Stored items from a collection
===
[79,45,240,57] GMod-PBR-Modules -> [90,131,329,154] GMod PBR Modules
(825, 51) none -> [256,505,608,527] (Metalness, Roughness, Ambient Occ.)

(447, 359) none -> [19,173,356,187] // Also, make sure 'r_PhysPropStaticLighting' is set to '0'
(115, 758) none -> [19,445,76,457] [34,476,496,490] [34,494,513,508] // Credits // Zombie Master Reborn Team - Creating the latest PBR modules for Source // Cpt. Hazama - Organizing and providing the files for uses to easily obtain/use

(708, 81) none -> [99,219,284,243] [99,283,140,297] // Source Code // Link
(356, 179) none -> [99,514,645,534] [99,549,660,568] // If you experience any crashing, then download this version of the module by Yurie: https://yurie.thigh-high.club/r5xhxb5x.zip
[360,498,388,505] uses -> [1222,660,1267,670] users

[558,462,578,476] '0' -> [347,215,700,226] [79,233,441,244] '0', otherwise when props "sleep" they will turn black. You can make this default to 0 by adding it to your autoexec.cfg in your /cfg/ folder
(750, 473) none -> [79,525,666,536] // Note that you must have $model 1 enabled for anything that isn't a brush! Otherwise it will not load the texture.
===
*TASK TO COMPLETE*. Each line above from the one with "(708, 81) none" up to and including the one with "[558,462,578,476] '0' ->" must be set down exactly, and no line outside that span may appear.

*OUTPUT FOR THIS EXERCISE*.
(708, 81) none -> [99,219,284,243] [99,283,140,297] // Source Code // Link
(356, 179) none -> [99,514,645,534] [99,549,660,568] // If you experience any crashing, then download this version of the module by Yurie: https://yurie.thigh-high.club/r5xhxb5x.zip
[360,498,388,505] uses -> [1222,660,1267,670] users

[558,462,578,476] '0' -> [347,215,700,226] [79,233,441,244] '0', otherwise when props "sleep" they will turn black. You can make this default to 0 by adding it to your autoexec.cfg in your /cfg/ folder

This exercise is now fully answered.